'''
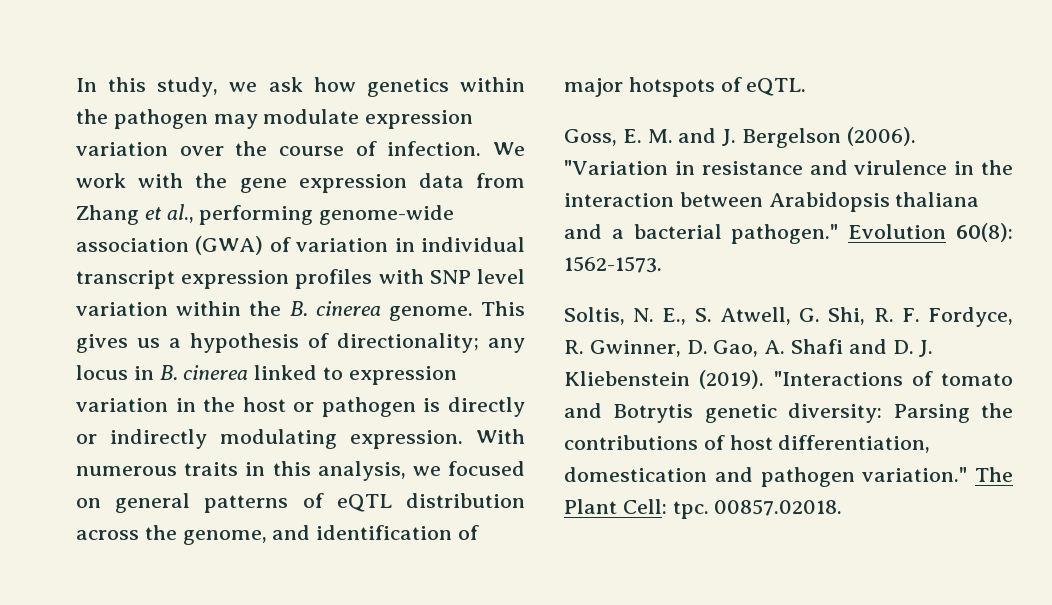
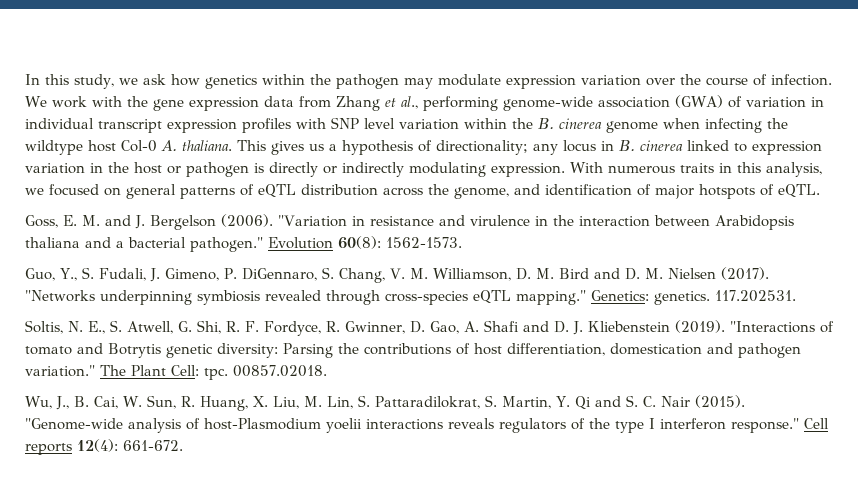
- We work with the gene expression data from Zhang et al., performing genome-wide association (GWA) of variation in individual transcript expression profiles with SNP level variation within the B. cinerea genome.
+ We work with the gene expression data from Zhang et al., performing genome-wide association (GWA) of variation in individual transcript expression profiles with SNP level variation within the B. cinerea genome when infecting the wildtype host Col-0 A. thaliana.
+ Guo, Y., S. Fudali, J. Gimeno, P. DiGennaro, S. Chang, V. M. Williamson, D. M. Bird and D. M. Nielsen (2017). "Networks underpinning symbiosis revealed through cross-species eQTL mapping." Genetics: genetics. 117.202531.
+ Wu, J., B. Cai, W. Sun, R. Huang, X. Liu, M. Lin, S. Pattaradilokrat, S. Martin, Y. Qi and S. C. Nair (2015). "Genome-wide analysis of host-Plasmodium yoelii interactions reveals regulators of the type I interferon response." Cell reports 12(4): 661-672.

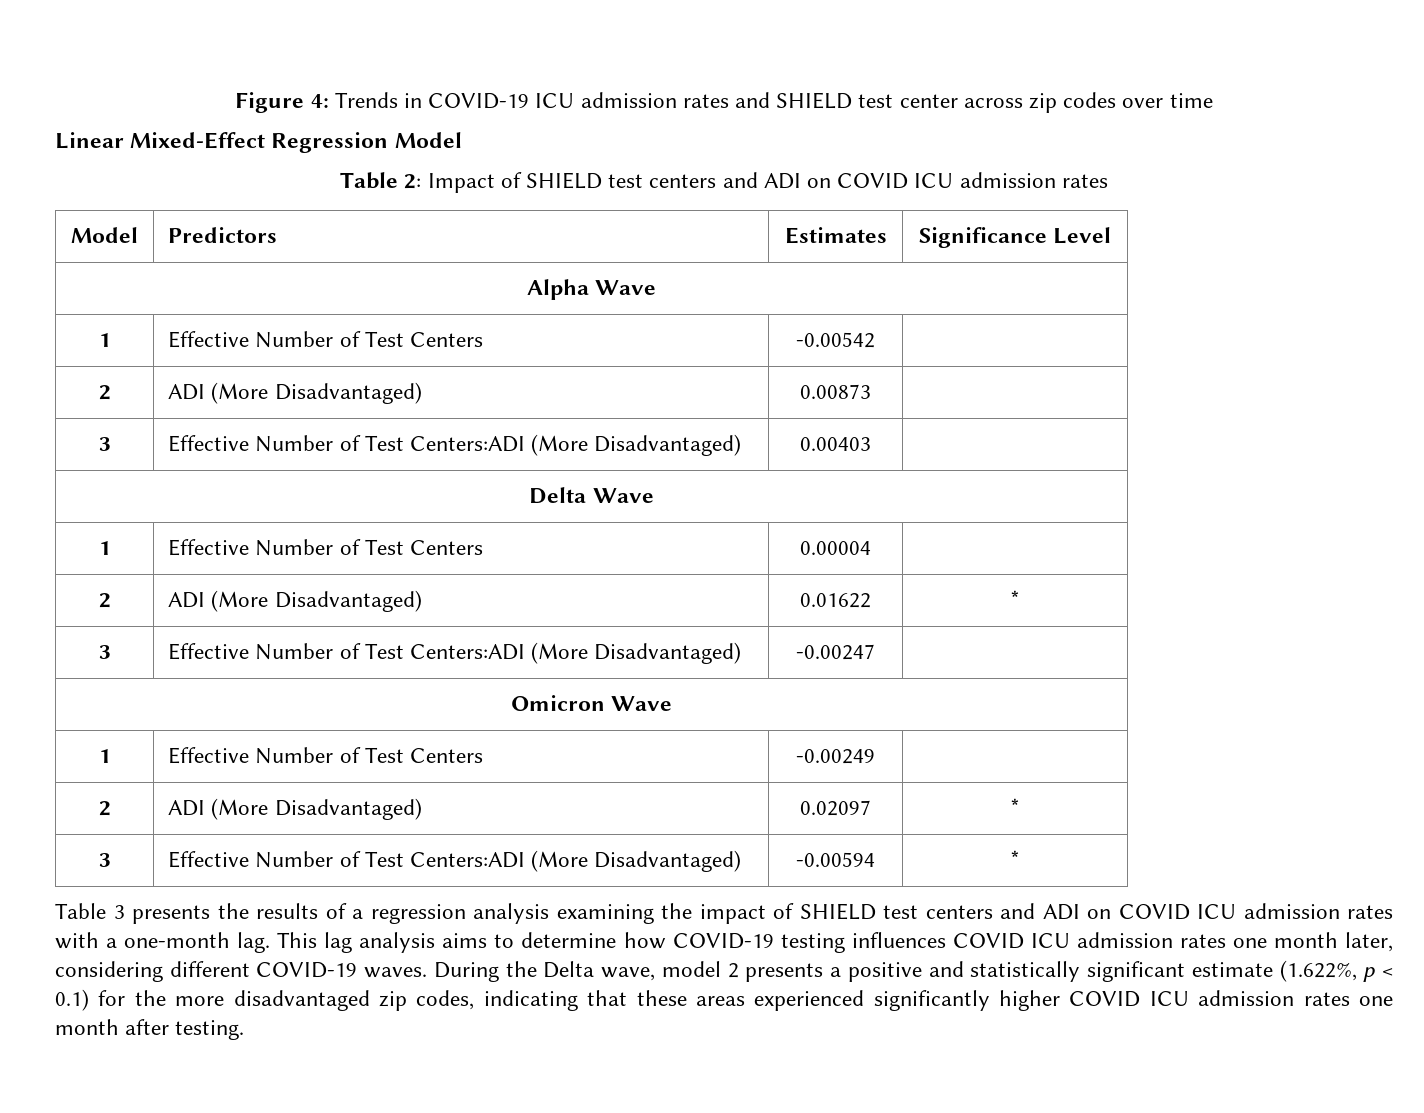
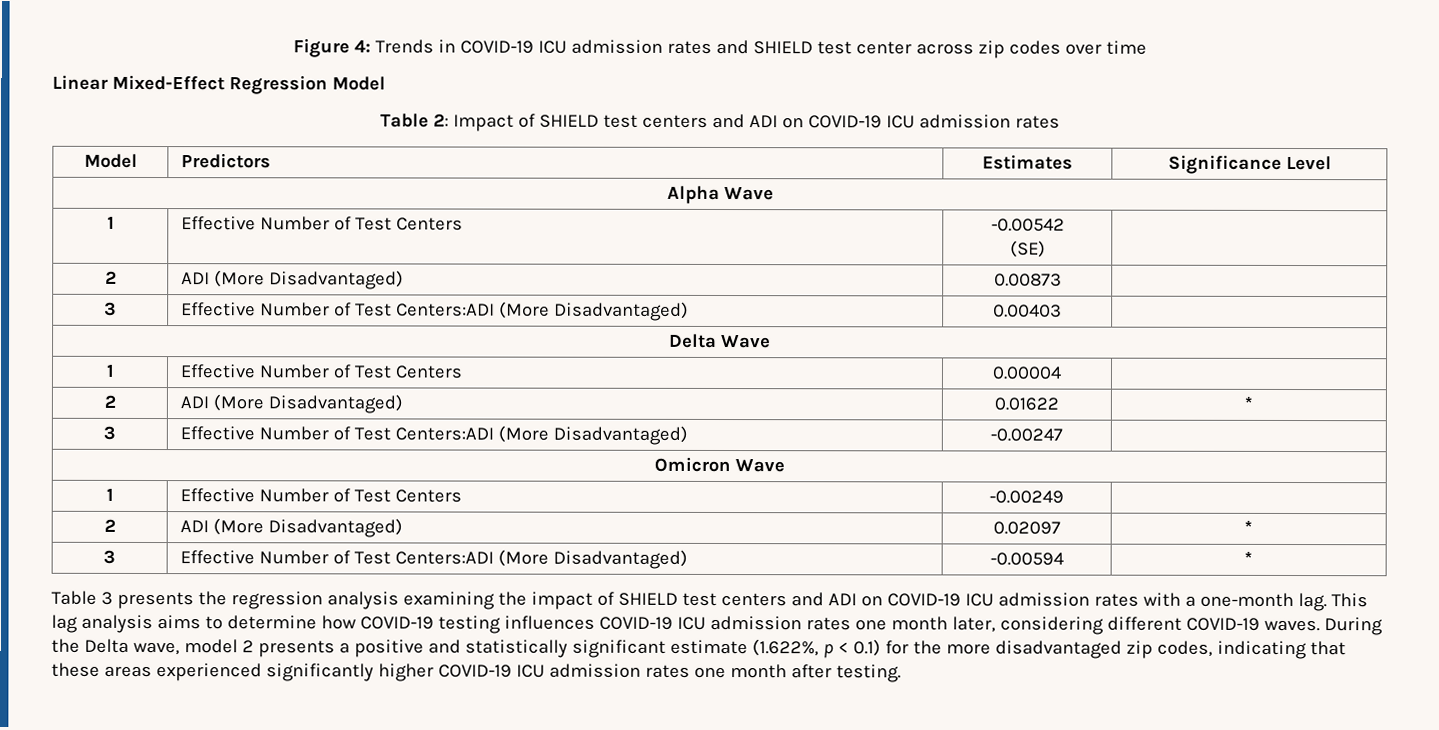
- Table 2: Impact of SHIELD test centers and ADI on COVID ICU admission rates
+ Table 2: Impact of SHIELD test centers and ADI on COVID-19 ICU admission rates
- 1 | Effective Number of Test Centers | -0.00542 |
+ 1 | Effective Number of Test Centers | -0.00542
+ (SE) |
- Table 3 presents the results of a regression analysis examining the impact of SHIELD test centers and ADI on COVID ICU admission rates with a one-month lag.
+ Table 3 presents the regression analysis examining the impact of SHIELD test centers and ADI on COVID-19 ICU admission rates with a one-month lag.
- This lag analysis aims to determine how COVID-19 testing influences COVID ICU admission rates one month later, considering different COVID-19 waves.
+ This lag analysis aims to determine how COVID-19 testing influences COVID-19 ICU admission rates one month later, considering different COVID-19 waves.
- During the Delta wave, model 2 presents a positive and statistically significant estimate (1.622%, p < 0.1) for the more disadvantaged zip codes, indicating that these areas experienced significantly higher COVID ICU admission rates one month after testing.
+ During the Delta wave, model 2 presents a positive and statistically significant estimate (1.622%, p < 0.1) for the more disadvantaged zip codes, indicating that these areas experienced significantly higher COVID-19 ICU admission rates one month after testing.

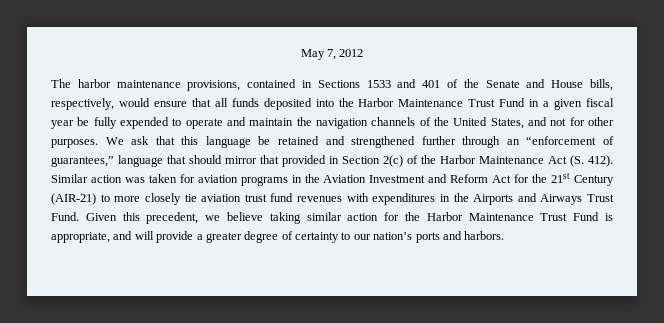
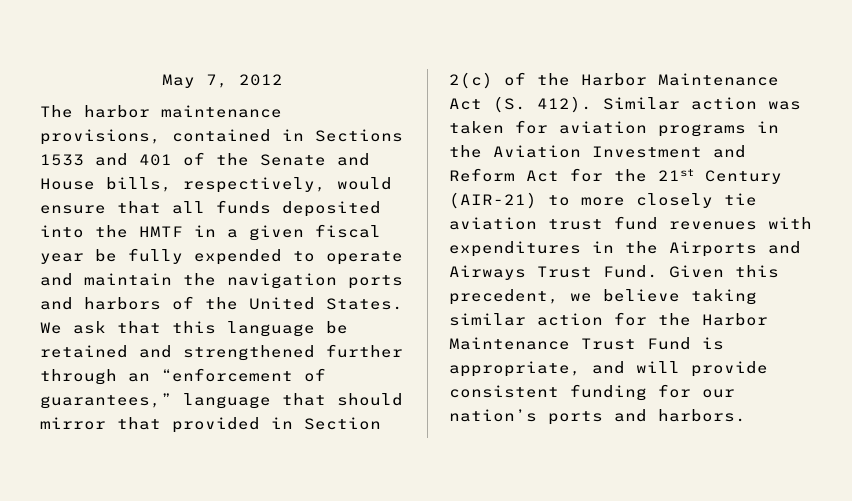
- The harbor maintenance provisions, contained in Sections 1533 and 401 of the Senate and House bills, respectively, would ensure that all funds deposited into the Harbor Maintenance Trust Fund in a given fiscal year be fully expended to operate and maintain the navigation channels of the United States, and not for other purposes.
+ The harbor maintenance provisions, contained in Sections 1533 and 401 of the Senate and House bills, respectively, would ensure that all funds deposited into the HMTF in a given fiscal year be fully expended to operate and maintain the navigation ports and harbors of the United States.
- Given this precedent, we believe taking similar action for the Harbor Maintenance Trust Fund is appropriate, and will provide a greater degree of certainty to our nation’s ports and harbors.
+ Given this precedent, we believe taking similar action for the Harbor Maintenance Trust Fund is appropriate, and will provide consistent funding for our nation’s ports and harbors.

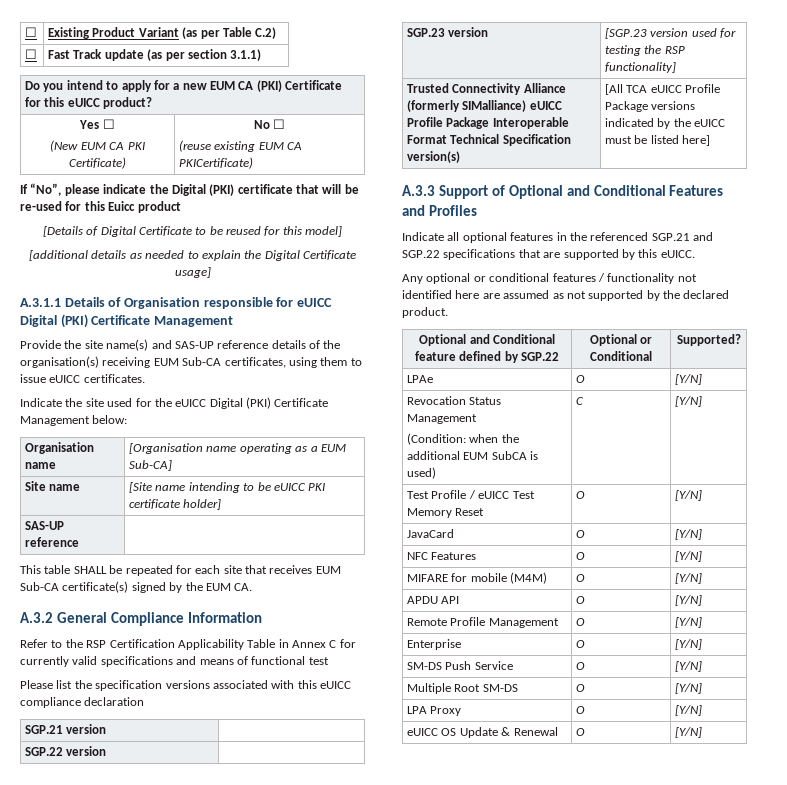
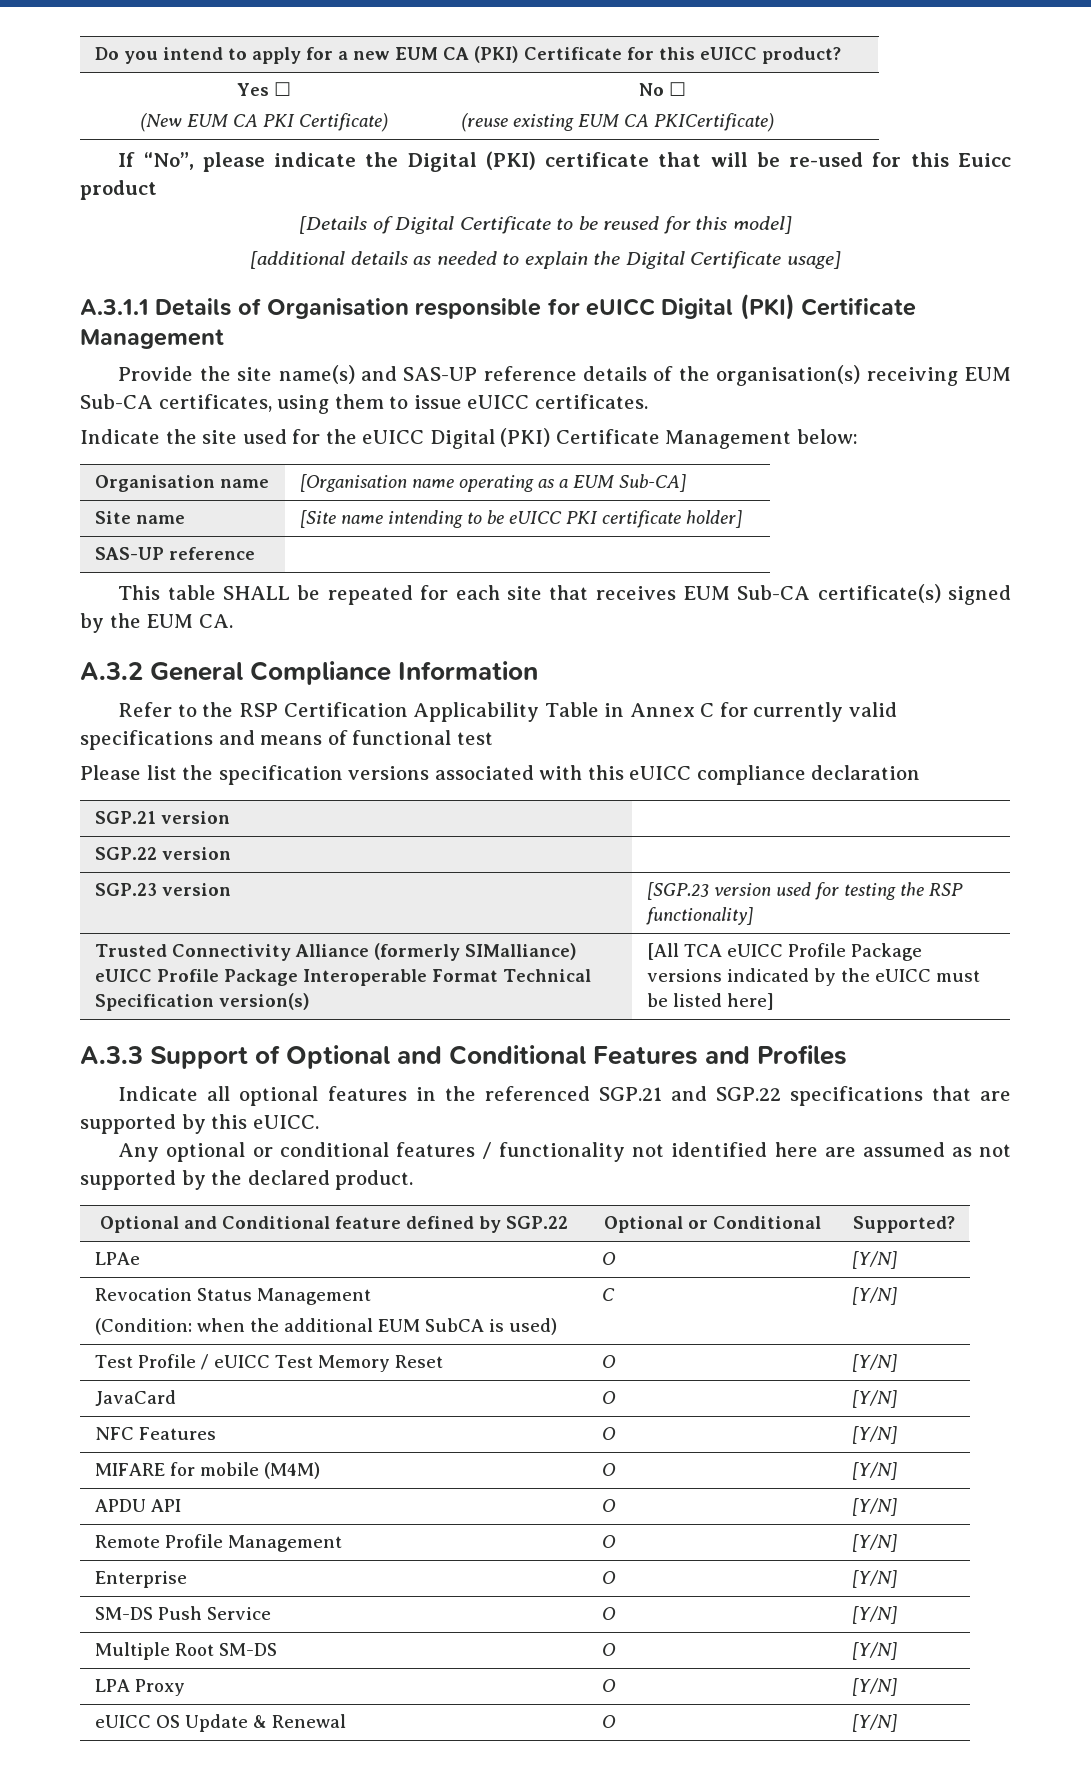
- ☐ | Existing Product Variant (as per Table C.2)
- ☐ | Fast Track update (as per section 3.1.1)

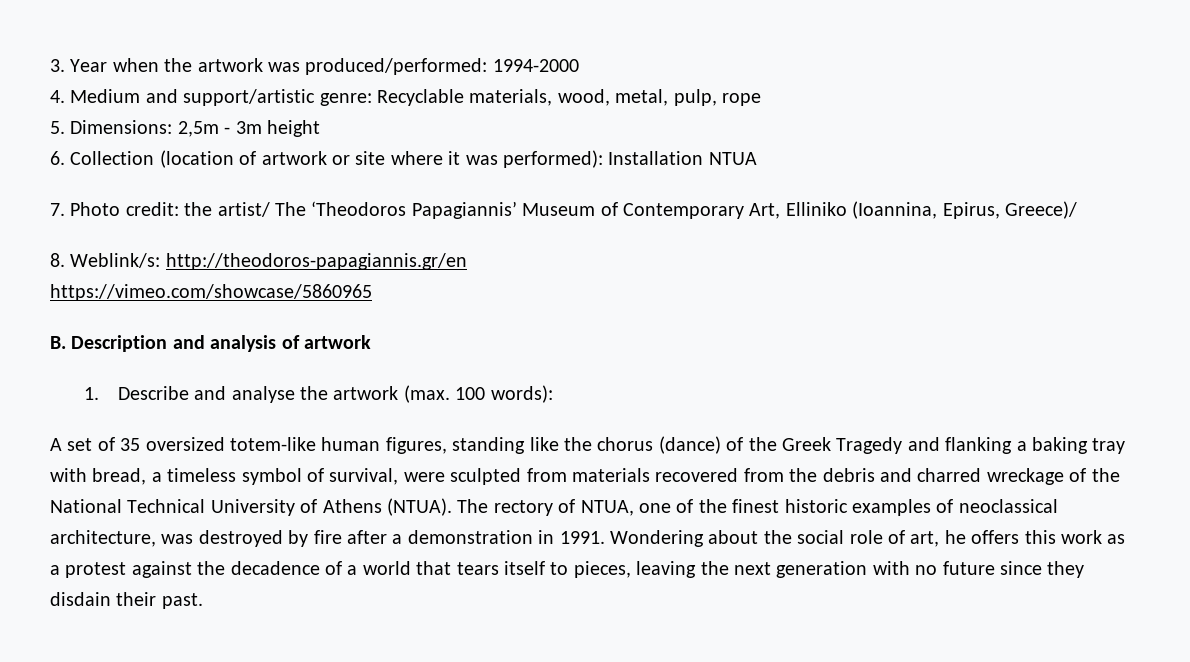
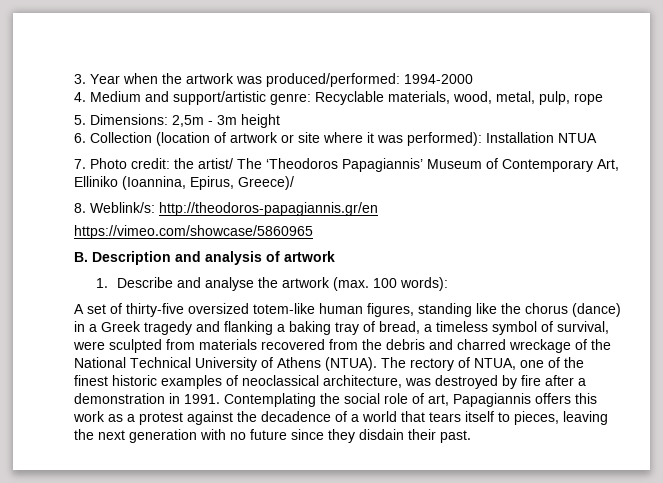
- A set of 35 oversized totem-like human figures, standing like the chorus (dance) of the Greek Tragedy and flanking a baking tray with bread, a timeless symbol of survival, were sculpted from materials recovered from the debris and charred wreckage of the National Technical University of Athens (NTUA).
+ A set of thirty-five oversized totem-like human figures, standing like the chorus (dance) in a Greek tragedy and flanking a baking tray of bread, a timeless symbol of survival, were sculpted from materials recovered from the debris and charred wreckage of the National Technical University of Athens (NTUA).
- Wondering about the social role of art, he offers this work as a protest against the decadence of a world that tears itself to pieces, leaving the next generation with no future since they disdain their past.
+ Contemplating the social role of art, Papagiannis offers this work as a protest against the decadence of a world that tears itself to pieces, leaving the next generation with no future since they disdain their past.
'''
## PROMPT
The data is to be printed again exactly, but without its pictures.

## OUTPUT OF THE EXERCISE
- We work with the gene expression data from Zhang et al., performing genome-wide association (GWA) of variation in individual transcript expression profiles with SNP level variation within the B. cinerea genome.
+ We work with the gene expression data from Zhang et al., performing genome-wide association (GWA) of variation in individual transcript expression profiles with SNP level variation within the B. cinerea genome when infecting the wildtype host Col-0 A. thaliana.
+ Guo, Y., S. Fudali, J. Gimeno, P. DiGennaro, S. Chang, V. M. Williamson, D. M. Bird and D. M. Nielsen (2017). "Networks underpinning symbiosis revealed through cross-species eQTL mapping." Genetics: genetics. 117.202531.
+ Wu, J., B. Cai, W. Sun, R. Huang, X. Liu, M. Lin, S. Pattaradilokrat, S. Martin, Y. Qi and S. C. Nair (2015). "Genome-wide analysis of host-Plasmodium yoelii interactions reveals regulators of the type I interferon response." Cell reports 12(4): 661-672.

- Table 2: Impact of SHIELD test centers and ADI on COVID ICU admission rates
+ Table 2: Impact of SHIELD test centers and ADI on COVID-19 ICU admission rates
- 1 | Effective Number of Test Centers | -0.00542 |
+ 1 | Effective Number of Test Centers | -0.00542
+ (SE) |
- Table 3 presents the results of a regression analysis examining the impact of SHIELD test centers and ADI on COVID ICU admission rates with a one-month lag.
+ Table 3 presents the regression analysis examining the impact of SHIELD test centers and ADI on COVID-19 ICU admission rates with a one-month lag.
- This lag analysis aims to determine how COVID-19 testing influences COVID ICU admission rates one month later, considering different COVID-19 waves.
+ This lag analysis aims to determine how COVID-19 testing influences COVID-19 ICU admission rates one month later, considering different COVID-19 waves.
- During the Delta wave, model 2 presents a positive and statistically significant estimate (1.622%, p < 0.1) for the more disadvantaged zip codes, indicating that these areas experienced significantly higher COVID ICU admission rates one month after testing.
+ During the Delta wave, model 2 presents a positive and statistically significant estimate (1.622%, p < 0.1) for the more disadvantaged zip codes, indicating that these areas experienced significantly higher COVID-19 ICU admission rates one month after testing.

- The harbor maintenance provisions, contained in Sections 1533 and 401 of the Senate and House bills, respectively, would ensure that all funds deposited into the Harbor Maintenance Trust Fund in a given fiscal year be fully expended to operate and maintain the navigation channels of the United States, and not for other purposes.
+ The harbor maintenance provisions, contained in Sections 1533 and 401 of the Senate and House bills, respectively, would ensure that all funds deposited into the HMTF in a given fiscal year be fully expended to operate and maintain the navigation ports and harbors of the United States.
- Given this precedent, we believe taking similar action for the Harbor Maintenance Trust Fund is appropriate, and will provide a greater degree of certainty to our nation’s ports and harbors.
+ Given this precedent, we believe taking similar action for the Harbor Maintenance Trust Fund is appropriate, and will provide consistent funding for our nation’s ports and harbors.

- ☐ | Existing Product Variant (as per Table C.2)
- ☐ | Fast Track update (as per section 3.1.1)

- A set of 35 oversized totem-like human figures, standing like the chorus (dance) of the Greek Tragedy and flanking a baking tray with bread, a timeless symbol of survival, were sculpted from materials recovered from the debris and charred wreckage of the National Technical University of Athens (NTUA).
+ A set of thirty-five oversized totem-like human figures, standing like the chorus (dance) in a Greek tragedy and flanking a baking tray of bread, a timeless symbol of survival, were sculpted from materials recovered from the debris and charred wreckage of the National Technical University of Athens (NTUA).
- Wondering about the social role of art, he offers this work as a protest against the decadence of a world that tears itself to pieces, leaving the next generation with no future since they disdain their past.
+ Contemplating the social role of art, Papagiannis offers this work as a protest against the decadence of a world that tears itself to pieces, leaving the next generation with no future since they disdain their past.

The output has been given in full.